Writing something about Human rights heads me to think about the right to be human, or more precisely the right human. For me the sense of right goes further more than the tiny side of law. It’s more like the complete or absolute comprehension of the concept that I’m discussing to articulate my thoughts.
The right human implies three levels. The right level, first, then the human one. The combination of the two latter makes the third level.
The first implication of ‘right’ starts with the morally good, justified, or acceptable. This sense is closely related to a social construction of the conception of the edges of the “wrong”. The line is rarely sharp mainly because of the continual dynamic of the social objects.
That means that if we aim to shape the right, we have to overpass the diversity of the wrongs. But, as far as the ‘wrong’ is sealed to social and (then) to psychological behavior, it’s completely illusive to determine all kinds of ‘acceptable’ ways to be(have) human.
The fact of setting this line and tracing it definitely makes it, at the same time, completely obsolete, then, ineffective. That makes a “universal” set of rules absolutely useless.

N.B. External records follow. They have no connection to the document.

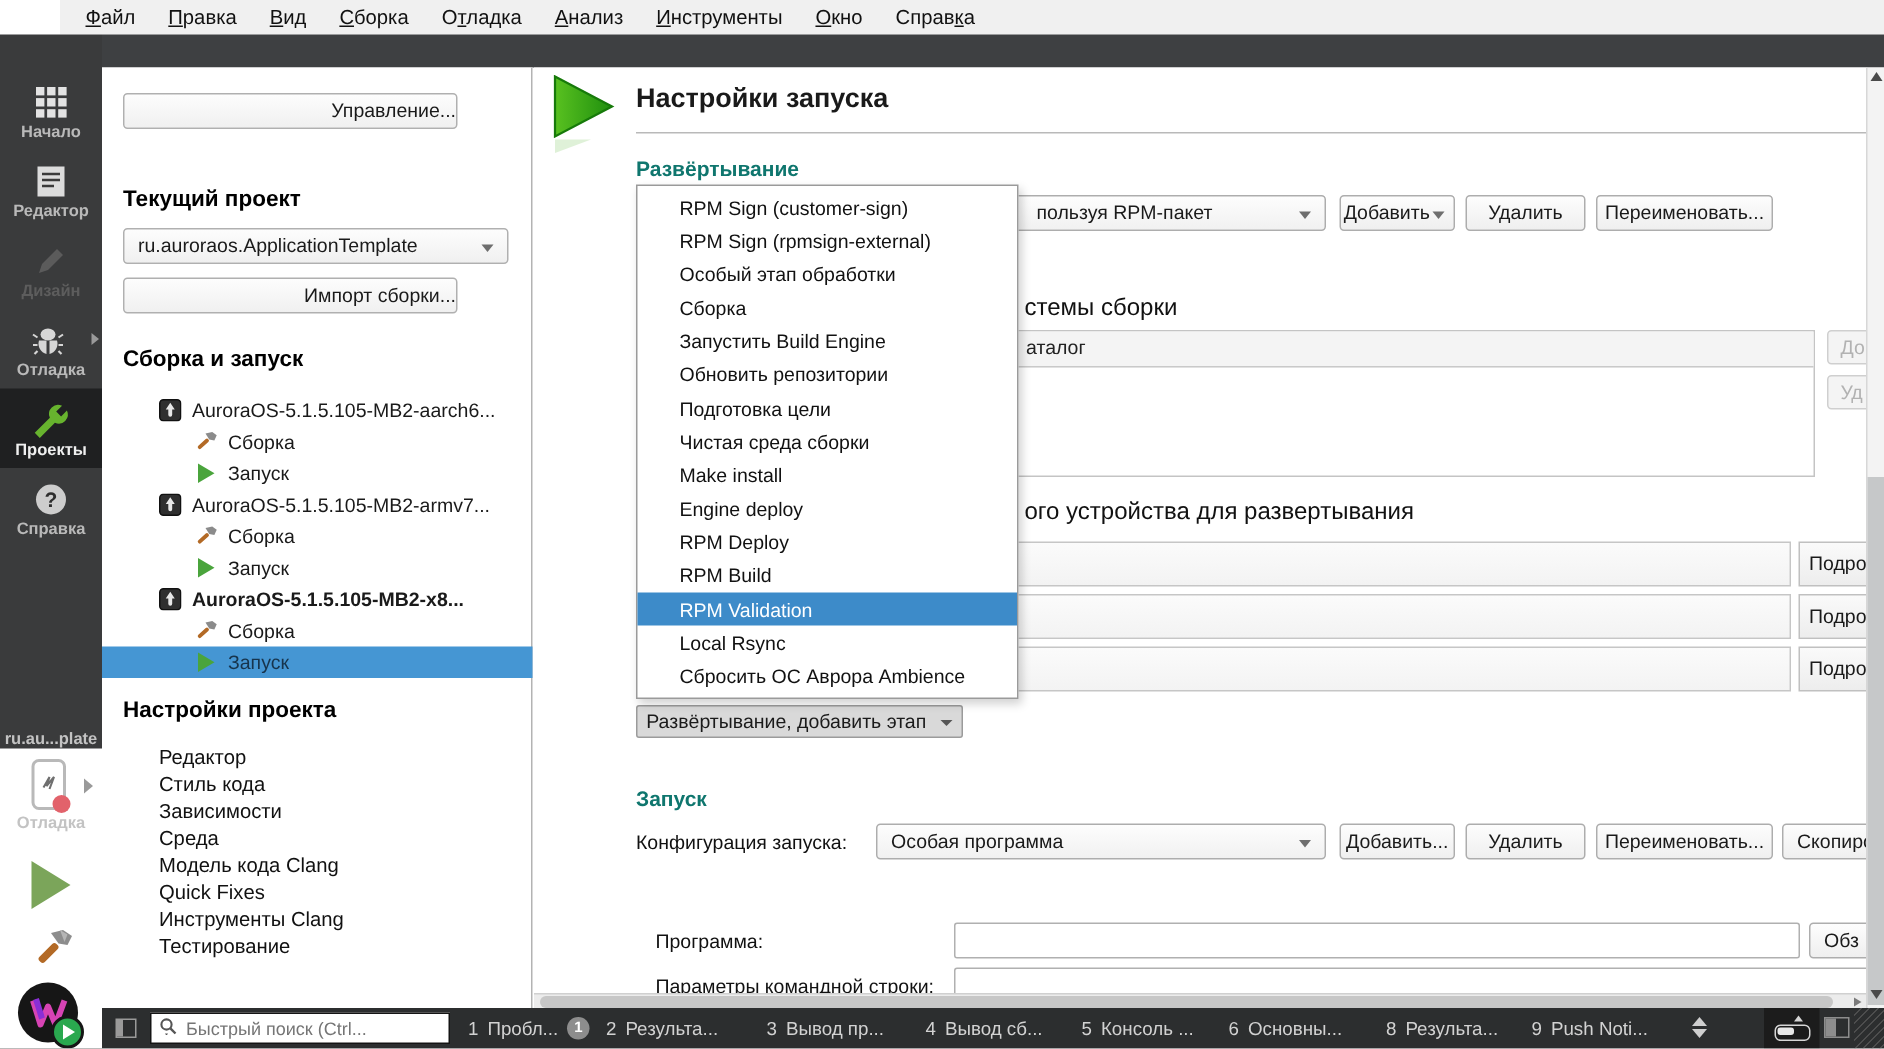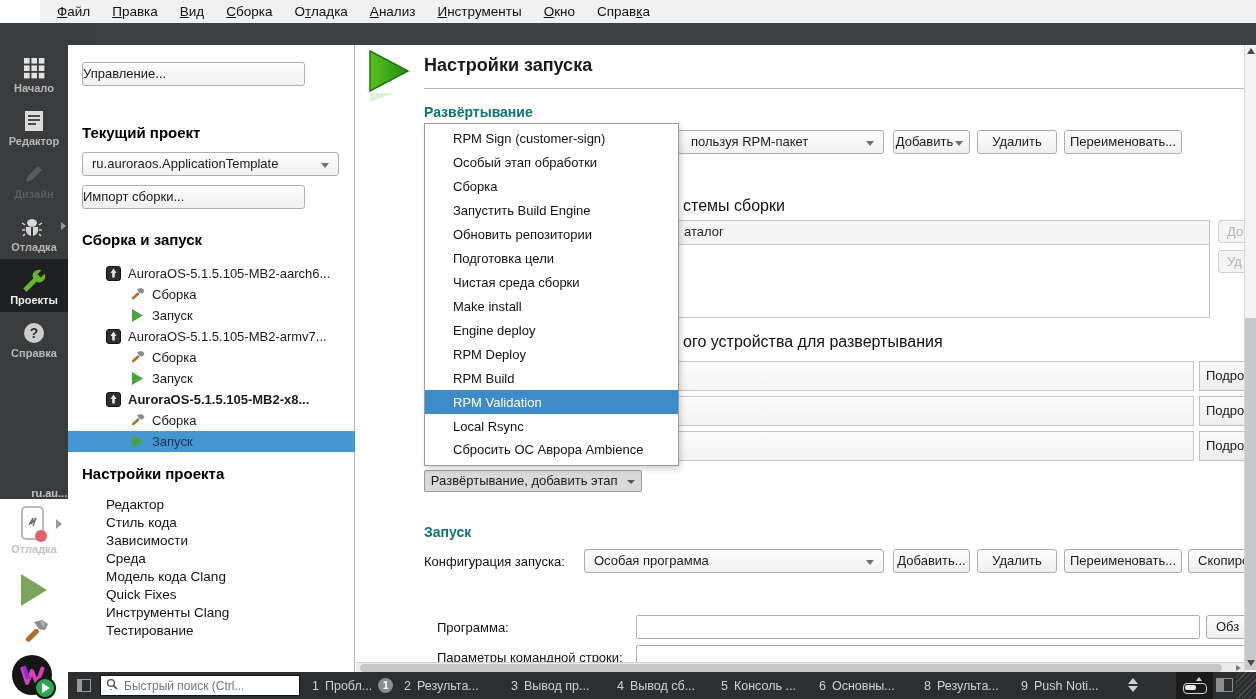"Управление..." .pbtn { text-align: left -> right }
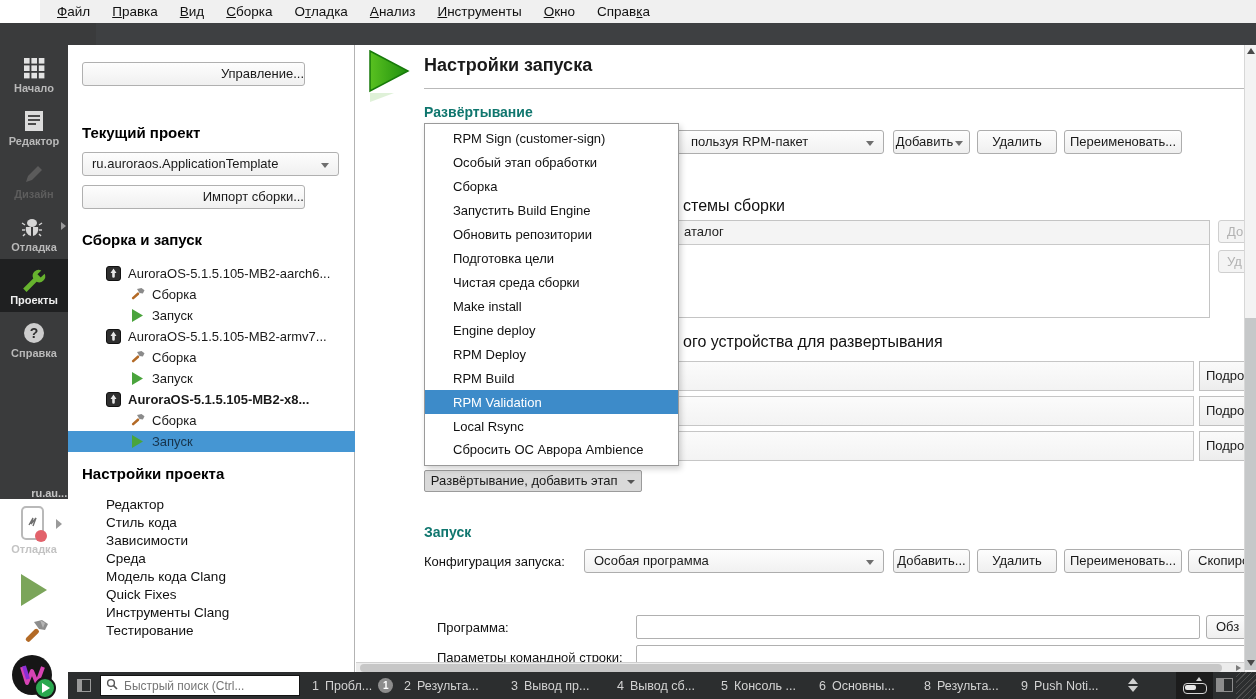"Начало" #modebar { padding-left: 28px -> none }
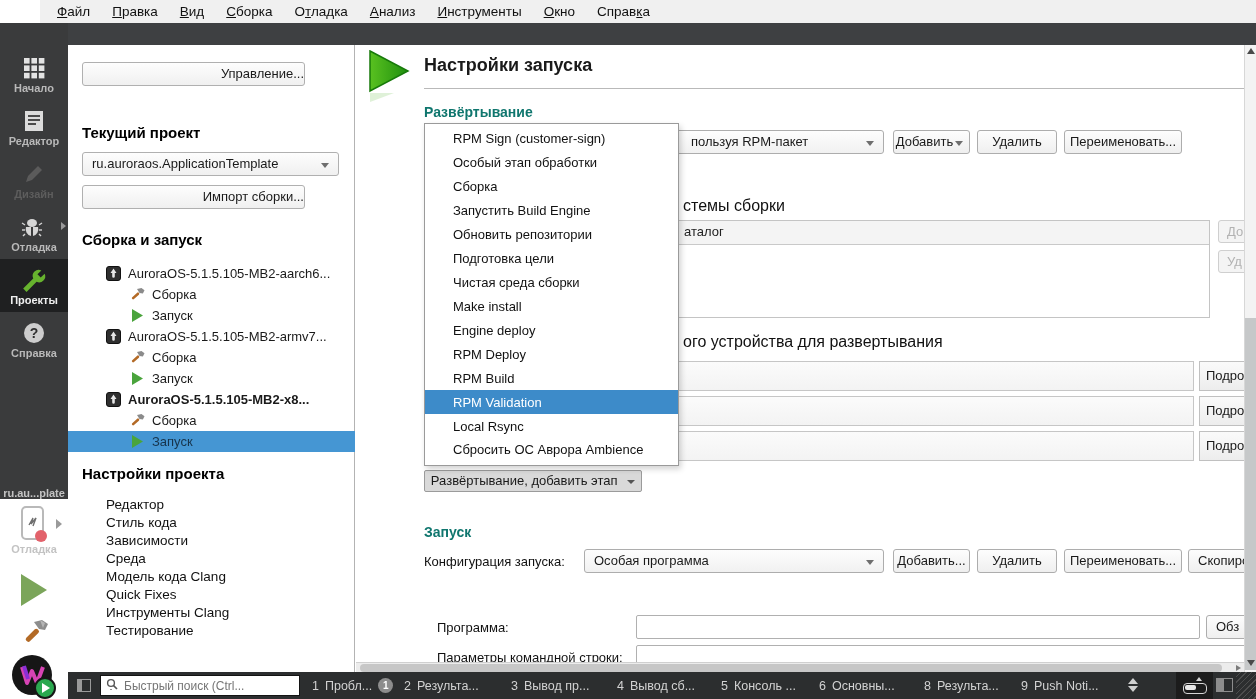"RPM Sign (rpmsign-external)" div.ditem { html: none -> <div>RPM Sign (rpmsign-external)</div> }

Far away from the conspiracy theory framework, I believe that those rules serve only those who decide on them. They are the real expression of the hegemony of certain states on others, and it’s completely fair.
So whenever we want to speak or set up some ‘worldwide rules’, we miss the aim of being right.
The second level is a little bit more ambiguous. Beyond the biological meaning, the human definition can be positive in some cases and negative in others. Thus, the human, compared to god, animal or machines is almost associated to the likelihood of being susceptible to weaknesses: “they are only human”, though the mistake is tolerated.
But we can also notice that the human associated with rationality could embrace some sensitive or kindness qualities, which are, at the end of the day, positive in the majority of cases.
At this point, the social side does not affect or alter those types of definitions. Of course, the technological matter could color social representation of the human. But, that’s another story!
I could not stand the scene of combining right and human. For me, it’s complete nonsense, in the absolute sense.